Having a child means your world revolves around them. You put your own needs on hold for them. Document everything and share pictures and videos with loved ones. Play with them, feed them, bathe them. Sometimes, everything is going well, and you do your routine as usual. But, what happens if you’ve noticed something unusual? What if there’s something about your child’s behavior or development that seems a bit off? Could it be autism? What are the signs and symptoms? And, what can you do to help?
What is autism?
Autism is an umbrella term that refers to several conditions from the autism spectrum disorder (ASD). Each of the disorders varies from person to person, and they can affect a person’s motor skills, speech, as well as social and communication skills. Depending on where the child is on the spectrum, autism could range from non-verbal and needing assistance doing the most basic needs to being high-functioning and living a relatively normal life.
Signs and symptoms of autism generally become apparent in early childhood — usually around the ages of two or three. Early intervention is crucial to provide you with the best strategies to raise your child.
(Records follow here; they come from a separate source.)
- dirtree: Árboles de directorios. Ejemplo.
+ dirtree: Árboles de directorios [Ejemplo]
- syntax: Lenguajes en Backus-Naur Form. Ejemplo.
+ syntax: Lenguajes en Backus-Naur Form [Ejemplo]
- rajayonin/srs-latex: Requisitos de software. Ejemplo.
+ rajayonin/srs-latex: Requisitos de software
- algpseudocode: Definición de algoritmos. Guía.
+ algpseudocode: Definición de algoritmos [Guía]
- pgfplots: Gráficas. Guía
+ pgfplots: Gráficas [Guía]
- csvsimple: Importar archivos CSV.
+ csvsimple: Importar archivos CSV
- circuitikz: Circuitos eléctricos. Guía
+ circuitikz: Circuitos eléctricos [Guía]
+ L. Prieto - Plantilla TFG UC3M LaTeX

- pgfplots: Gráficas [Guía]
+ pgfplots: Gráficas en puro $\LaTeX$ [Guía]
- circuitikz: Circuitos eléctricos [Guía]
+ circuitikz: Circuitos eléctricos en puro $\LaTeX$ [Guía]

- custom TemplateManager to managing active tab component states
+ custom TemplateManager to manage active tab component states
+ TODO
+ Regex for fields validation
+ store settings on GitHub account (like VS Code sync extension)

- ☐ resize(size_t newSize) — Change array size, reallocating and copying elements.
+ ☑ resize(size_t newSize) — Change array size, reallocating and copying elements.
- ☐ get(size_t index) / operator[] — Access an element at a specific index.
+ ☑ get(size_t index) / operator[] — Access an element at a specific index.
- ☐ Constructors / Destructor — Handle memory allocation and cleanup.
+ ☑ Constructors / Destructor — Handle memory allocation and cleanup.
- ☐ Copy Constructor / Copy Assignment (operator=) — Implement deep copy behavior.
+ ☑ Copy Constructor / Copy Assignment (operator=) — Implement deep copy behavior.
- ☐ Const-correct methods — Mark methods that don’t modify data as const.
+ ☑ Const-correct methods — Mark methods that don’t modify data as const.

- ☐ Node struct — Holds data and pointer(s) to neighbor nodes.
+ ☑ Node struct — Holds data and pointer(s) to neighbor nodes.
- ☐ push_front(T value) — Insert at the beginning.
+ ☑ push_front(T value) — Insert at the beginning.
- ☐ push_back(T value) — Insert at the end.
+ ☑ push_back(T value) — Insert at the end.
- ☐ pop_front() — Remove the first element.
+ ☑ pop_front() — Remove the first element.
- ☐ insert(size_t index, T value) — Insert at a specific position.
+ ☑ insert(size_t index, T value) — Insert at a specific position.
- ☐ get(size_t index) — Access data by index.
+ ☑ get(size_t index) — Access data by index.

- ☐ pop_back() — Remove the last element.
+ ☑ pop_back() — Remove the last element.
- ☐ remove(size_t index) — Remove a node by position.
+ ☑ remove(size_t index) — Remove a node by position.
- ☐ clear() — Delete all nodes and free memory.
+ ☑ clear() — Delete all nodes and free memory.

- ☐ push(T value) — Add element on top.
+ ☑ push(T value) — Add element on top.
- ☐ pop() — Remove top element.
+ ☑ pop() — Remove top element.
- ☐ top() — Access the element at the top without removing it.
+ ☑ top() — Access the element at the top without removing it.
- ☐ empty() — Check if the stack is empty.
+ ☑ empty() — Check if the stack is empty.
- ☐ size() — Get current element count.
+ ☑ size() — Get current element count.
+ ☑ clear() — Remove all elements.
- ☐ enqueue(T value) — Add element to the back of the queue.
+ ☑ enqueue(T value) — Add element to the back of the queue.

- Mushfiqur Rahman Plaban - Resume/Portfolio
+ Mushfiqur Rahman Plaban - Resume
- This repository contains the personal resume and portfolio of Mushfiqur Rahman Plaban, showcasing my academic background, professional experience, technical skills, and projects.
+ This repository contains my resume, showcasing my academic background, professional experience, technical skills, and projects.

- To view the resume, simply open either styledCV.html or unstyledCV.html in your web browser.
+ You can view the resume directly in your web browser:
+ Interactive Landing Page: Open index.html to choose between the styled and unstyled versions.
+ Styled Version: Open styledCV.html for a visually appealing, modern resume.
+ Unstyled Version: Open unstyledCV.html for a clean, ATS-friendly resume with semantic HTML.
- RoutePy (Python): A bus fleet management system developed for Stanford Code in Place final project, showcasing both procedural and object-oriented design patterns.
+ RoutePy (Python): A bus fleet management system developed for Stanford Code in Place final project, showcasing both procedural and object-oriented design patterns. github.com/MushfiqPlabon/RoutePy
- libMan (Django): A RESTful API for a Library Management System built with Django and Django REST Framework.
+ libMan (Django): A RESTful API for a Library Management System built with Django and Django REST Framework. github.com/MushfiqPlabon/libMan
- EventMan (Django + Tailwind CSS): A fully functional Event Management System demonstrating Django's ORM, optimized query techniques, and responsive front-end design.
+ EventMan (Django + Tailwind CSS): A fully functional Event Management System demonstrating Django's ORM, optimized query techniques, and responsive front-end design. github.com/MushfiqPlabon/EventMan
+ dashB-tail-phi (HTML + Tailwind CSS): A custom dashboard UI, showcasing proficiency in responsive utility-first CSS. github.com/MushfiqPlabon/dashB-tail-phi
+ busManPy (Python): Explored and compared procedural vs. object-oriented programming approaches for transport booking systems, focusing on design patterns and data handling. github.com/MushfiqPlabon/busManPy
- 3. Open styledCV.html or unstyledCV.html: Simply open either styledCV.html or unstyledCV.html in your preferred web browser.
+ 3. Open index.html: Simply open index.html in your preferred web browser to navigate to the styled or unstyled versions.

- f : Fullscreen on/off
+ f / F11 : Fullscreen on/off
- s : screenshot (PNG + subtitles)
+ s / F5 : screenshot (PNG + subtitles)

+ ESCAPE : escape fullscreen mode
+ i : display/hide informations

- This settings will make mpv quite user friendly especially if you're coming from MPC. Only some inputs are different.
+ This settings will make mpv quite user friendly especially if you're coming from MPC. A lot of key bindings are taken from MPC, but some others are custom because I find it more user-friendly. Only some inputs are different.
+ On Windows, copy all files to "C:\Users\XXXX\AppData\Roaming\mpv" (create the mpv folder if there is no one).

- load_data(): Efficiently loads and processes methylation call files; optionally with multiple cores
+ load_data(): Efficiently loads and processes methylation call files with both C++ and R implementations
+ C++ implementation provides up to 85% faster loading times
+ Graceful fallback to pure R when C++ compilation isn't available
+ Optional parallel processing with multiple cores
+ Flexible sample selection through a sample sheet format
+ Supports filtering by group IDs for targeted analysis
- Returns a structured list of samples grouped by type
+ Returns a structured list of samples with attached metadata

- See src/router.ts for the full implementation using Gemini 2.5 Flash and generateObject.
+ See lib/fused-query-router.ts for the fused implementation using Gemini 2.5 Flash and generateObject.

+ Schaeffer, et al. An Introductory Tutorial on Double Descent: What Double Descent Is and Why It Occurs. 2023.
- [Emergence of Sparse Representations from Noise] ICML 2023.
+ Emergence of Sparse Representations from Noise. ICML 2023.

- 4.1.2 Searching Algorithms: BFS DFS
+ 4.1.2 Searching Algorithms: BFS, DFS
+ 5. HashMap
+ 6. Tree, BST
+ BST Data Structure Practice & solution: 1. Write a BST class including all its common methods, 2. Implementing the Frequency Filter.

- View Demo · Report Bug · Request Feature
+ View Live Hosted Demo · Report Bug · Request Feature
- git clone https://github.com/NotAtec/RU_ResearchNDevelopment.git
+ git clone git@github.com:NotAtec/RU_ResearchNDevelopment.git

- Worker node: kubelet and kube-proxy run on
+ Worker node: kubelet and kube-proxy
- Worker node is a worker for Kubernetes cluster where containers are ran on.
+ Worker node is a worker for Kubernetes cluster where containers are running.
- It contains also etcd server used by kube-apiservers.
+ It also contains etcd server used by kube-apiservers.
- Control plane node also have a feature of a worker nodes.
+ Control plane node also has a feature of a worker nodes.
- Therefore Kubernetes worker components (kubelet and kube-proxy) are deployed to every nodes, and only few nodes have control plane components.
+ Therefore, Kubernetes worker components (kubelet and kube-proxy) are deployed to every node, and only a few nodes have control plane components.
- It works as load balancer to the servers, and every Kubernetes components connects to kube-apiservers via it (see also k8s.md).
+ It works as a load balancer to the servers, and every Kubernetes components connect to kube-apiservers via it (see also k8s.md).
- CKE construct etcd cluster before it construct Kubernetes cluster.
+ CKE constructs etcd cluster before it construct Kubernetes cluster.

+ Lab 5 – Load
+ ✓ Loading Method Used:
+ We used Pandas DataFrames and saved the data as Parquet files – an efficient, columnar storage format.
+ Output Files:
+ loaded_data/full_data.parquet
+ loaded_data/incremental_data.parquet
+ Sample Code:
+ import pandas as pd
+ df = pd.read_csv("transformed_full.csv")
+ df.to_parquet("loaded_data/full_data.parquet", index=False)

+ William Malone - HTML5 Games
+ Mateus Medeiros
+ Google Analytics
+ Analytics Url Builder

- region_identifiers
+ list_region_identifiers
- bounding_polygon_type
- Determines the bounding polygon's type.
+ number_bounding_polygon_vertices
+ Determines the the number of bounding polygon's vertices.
Causes of Autism in Children
Autism is the result of abnormalities in the brain, which can be seen in brain scans of children with ASD. Although there are theories that these abnormalities may be caused by environmental factors, toxins, and/or genetics, there is no conclusive evidence.
Types of Autism Disorders in Children
There are several types of autism — also referred to as pervasive developmental disorders — all within the autism spectrum. While they are sometimes referred to by their individual names, since 2013, the American Psychiatric Association has grouped them all together into the single term autism spectrum disorder.
Childhood Disintegrative Disorder
Childhood disintegrative disorders consist of conditions where children start to develop normally, then begin losing motor skills and experience speech problems. Children with this type of autism also experience seizures.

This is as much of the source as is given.